* **Requirement**: Copy every entry below exactly as it appears, leaving out the images.

* **Available data**:
--------------------
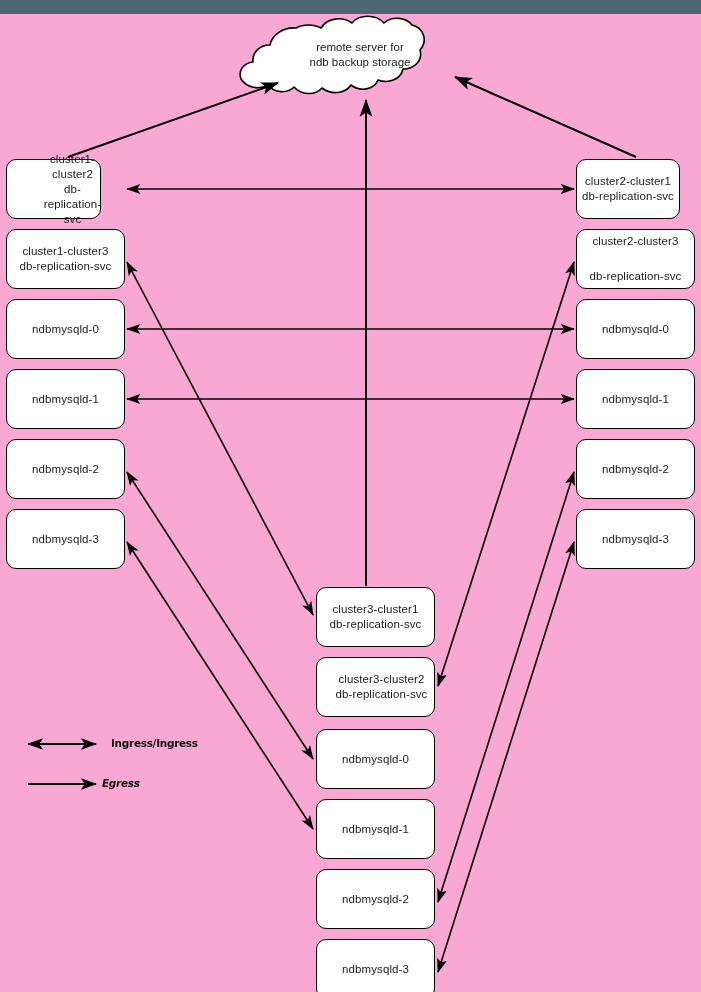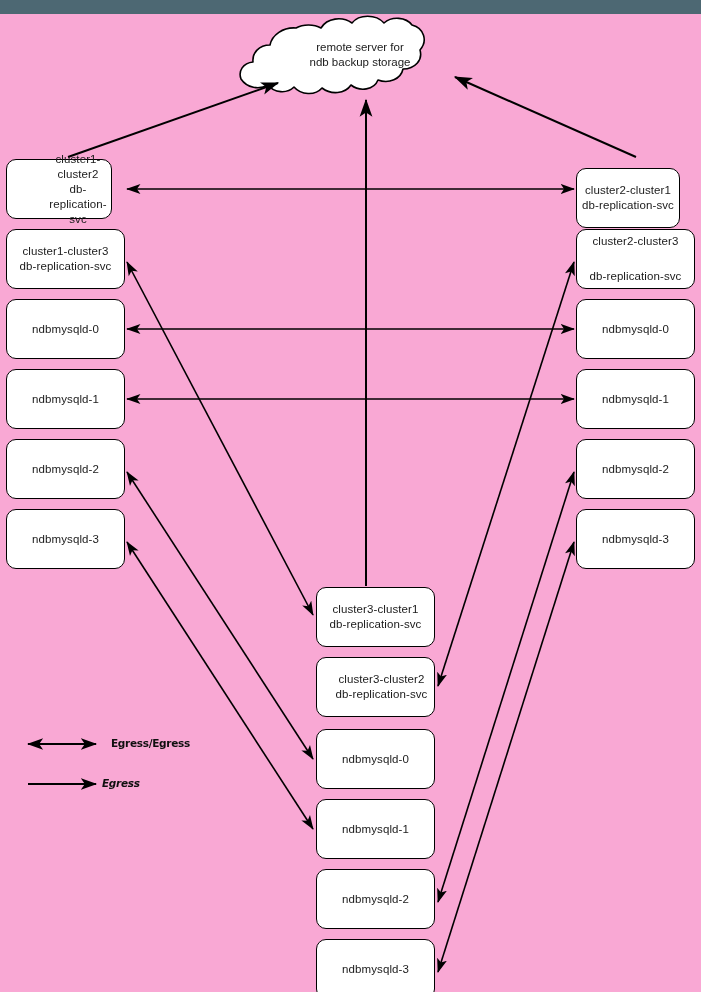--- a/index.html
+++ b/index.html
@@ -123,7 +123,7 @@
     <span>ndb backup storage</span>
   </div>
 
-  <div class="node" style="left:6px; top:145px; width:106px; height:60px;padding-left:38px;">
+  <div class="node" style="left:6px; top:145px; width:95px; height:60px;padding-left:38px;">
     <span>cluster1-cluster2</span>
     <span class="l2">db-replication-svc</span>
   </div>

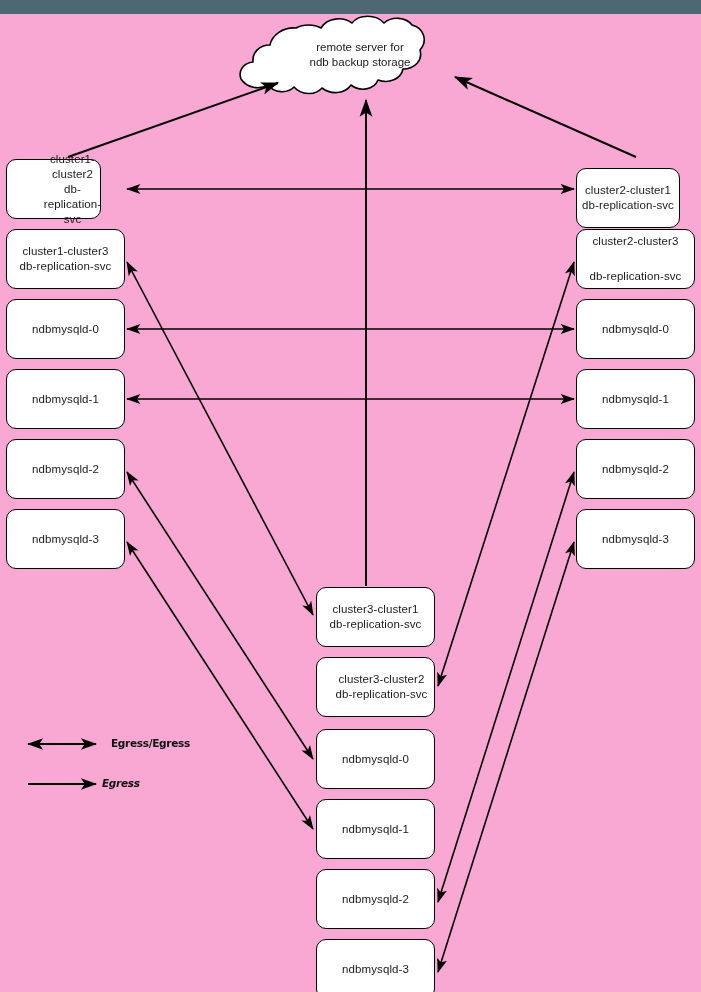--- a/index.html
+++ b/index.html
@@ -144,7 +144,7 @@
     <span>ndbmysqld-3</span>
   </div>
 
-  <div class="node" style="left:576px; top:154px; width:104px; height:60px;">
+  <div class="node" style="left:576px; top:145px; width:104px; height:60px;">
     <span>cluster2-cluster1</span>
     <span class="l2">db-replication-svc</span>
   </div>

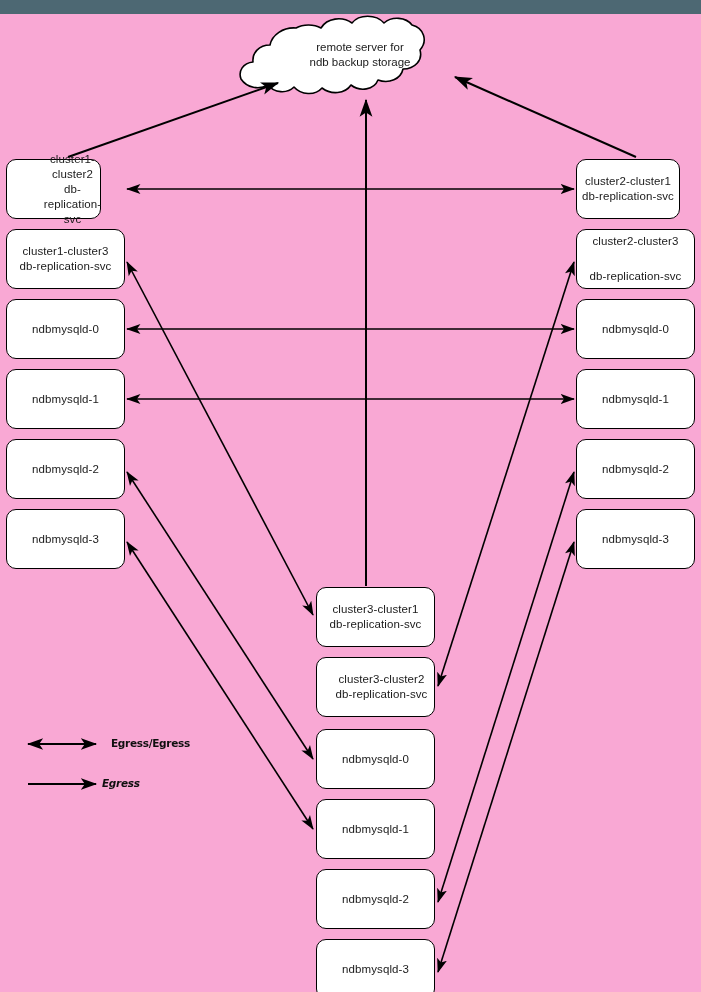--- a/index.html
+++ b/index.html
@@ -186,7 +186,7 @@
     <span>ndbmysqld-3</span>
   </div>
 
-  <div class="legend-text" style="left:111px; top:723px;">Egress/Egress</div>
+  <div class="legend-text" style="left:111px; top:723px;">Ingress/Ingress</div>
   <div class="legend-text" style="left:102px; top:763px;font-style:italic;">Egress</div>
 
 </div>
--------------------
* **Response area**:
--- a/index.html
+++ b/index.html
@@ -123,7 +123,7 @@
     <span>ndb backup storage</span>
   </div>
 
-  <div class="node" style="left:6px; top:145px; width:106px; height:60px;padding-left:38px;">
+  <div class="node" style="left:6px; top:145px; width:95px; height:60px;padding-left:38px;">
     <span>cluster1-cluster2</span>
     <span class="l2">db-replication-svc</span>
   </div>

--- a/index.html
+++ b/index.html
@@ -144,7 +144,7 @@
     <span>ndbmysqld-3</span>
   </div>
 
-  <div class="node" style="left:576px; top:154px; width:104px; height:60px;">
+  <div class="node" style="left:576px; top:145px; width:104px; height:60px;">
     <span>cluster2-cluster1</span>
     <span class="l2">db-replication-svc</span>
   </div>

--- a/index.html
+++ b/index.html
@@ -186,7 +186,7 @@
     <span>ndbmysqld-3</span>
   </div>
 
-  <div class="legend-text" style="left:111px; top:723px;">Egress/Egress</div>
+  <div class="legend-text" style="left:111px; top:723px;">Ingress/Ingress</div>
   <div class="legend-text" style="left:102px; top:763px;font-style:italic;">Egress</div>
 
 </div>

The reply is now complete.